Nakada Takashi, Sugihara Kiyoshi, Jikoh Takahiro, Abe Yuki, Agatsuma Toshinori
Research and Development Division, Daiichi Sankyo Co., Ltd.
Chem Pharm Bull (Tokyo). 2019;67(3):173-185. doi: 10.1248/cpb.c18-00744.

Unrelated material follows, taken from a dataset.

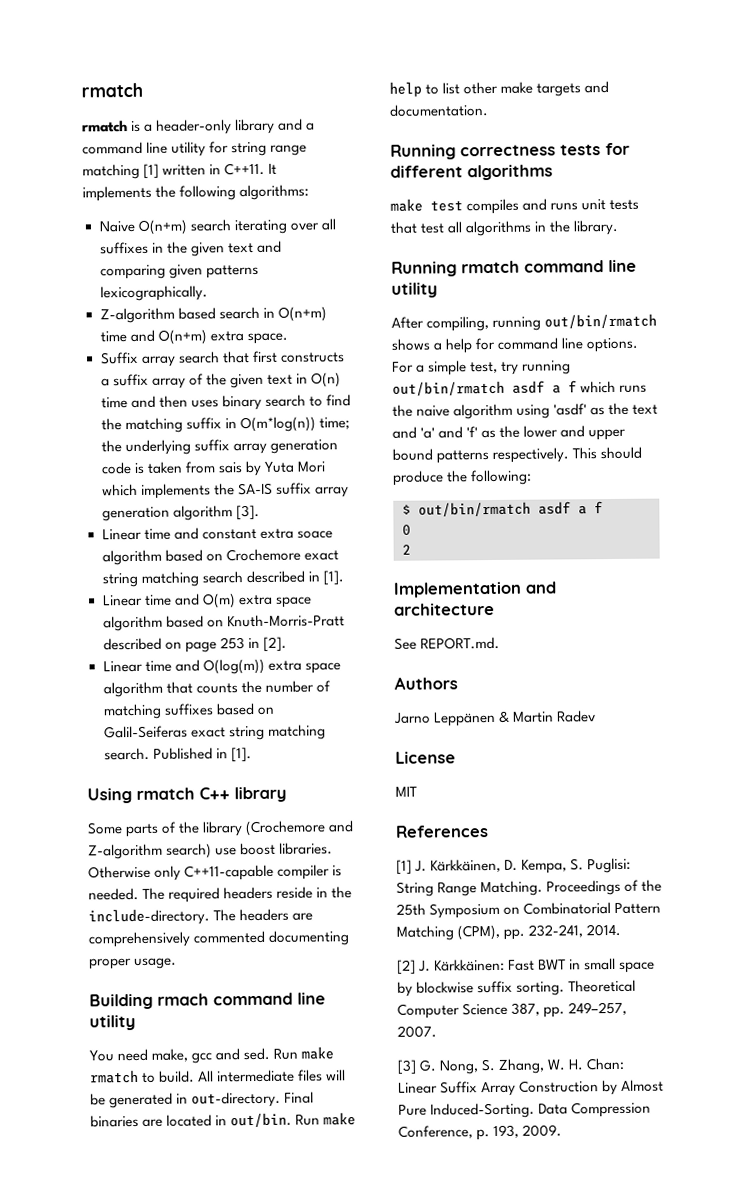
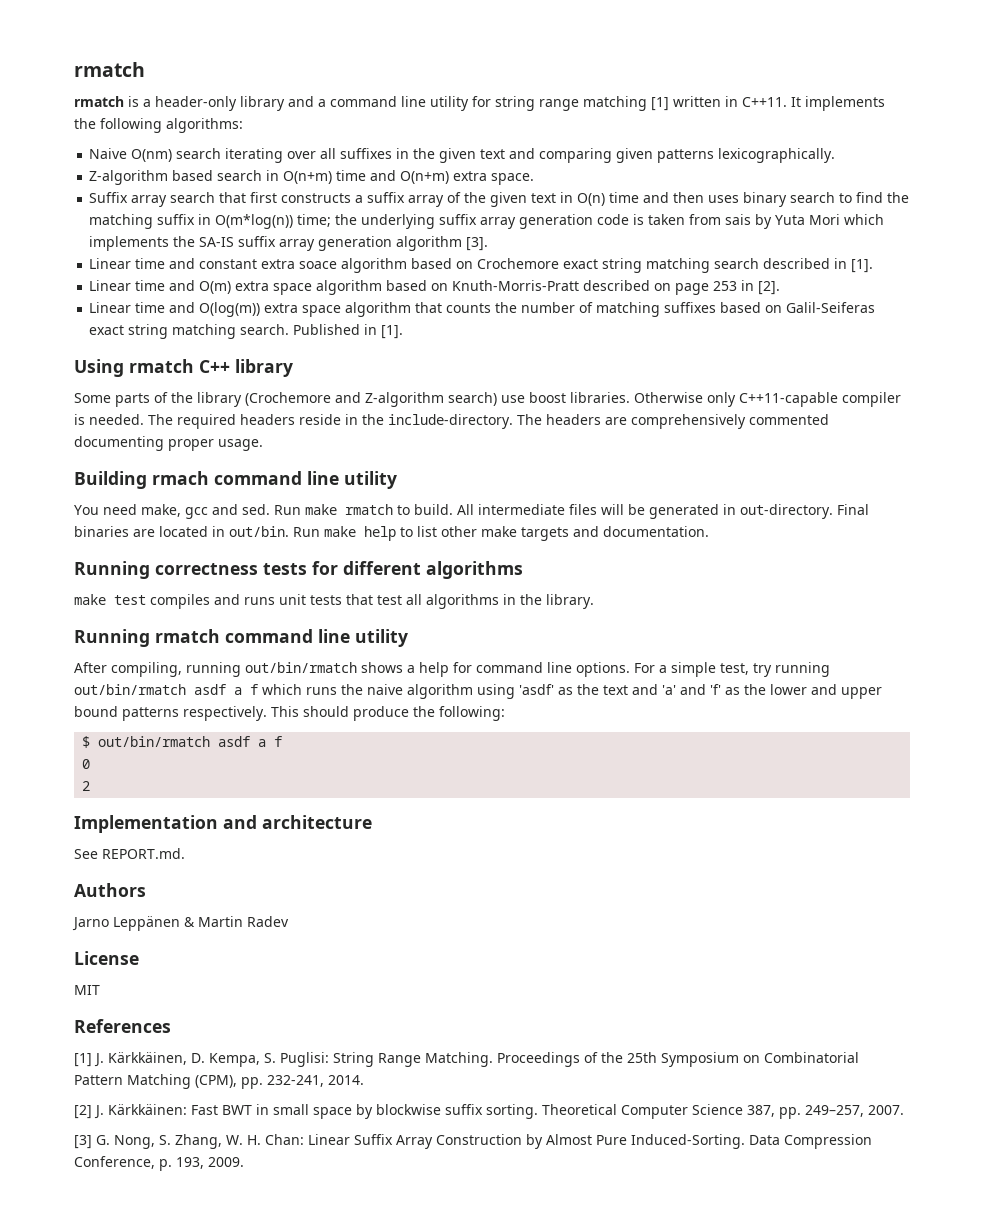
[137,219,188,235] O(n+m) -> [131,149,173,162] O(nm)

A major limitation of traditional chemotherapy for cancer is dose-limiting toxicity, caused by the exposure of non-tumor cells to cytotoxic agents. Use of molecular targeted drugs, such as specific kinase inhibitors and monoclonal antibodies, is a possible solution to overcome this limitation and has achieved clinical success so far. Use of an antibody-drug conjugate (ADC) is a rational strategy for improving efficacy and reducing systemic adverse events. ADCs use antibodies selectively to deliver a potent cytotoxic agent to tumor cells, thus drastically improving the therapeutic index of chemotherapeutic agents. Lessons learned from clinical failure of early ADCs during the 1980s to 90s have recently led to improvements in ADC technology, and resulted in the approval of four novel ADCs. Nonetheless, further advances in ADC technology are still required to streamline their clinical efficacy and reduce toxicity. [fam-] Trastuzumab deruxtecan (DS-8201a) is a next-generation ADC that satisfies these requirements based on currently available evidence. DS-8201a has several innovative features; a highly potent novel payload with a high drug-to-antibody ratio, good homogeneity, a tumor-selective cleavable linker, stable linker-payload in circulation, and a short systemic half-life cytotoxic agent in vivo; the released cytotoxic payload could exert a bystander effect. With respect to its preclinical profiles, DS-8201a could provide a valuable therapy with a great potential against HER2-expressing cancers in clinical settings. In a phase I trial, DS-8201a showed acceptable safety profiles with potential therapeutic efficacy, with the wide therapeutic index.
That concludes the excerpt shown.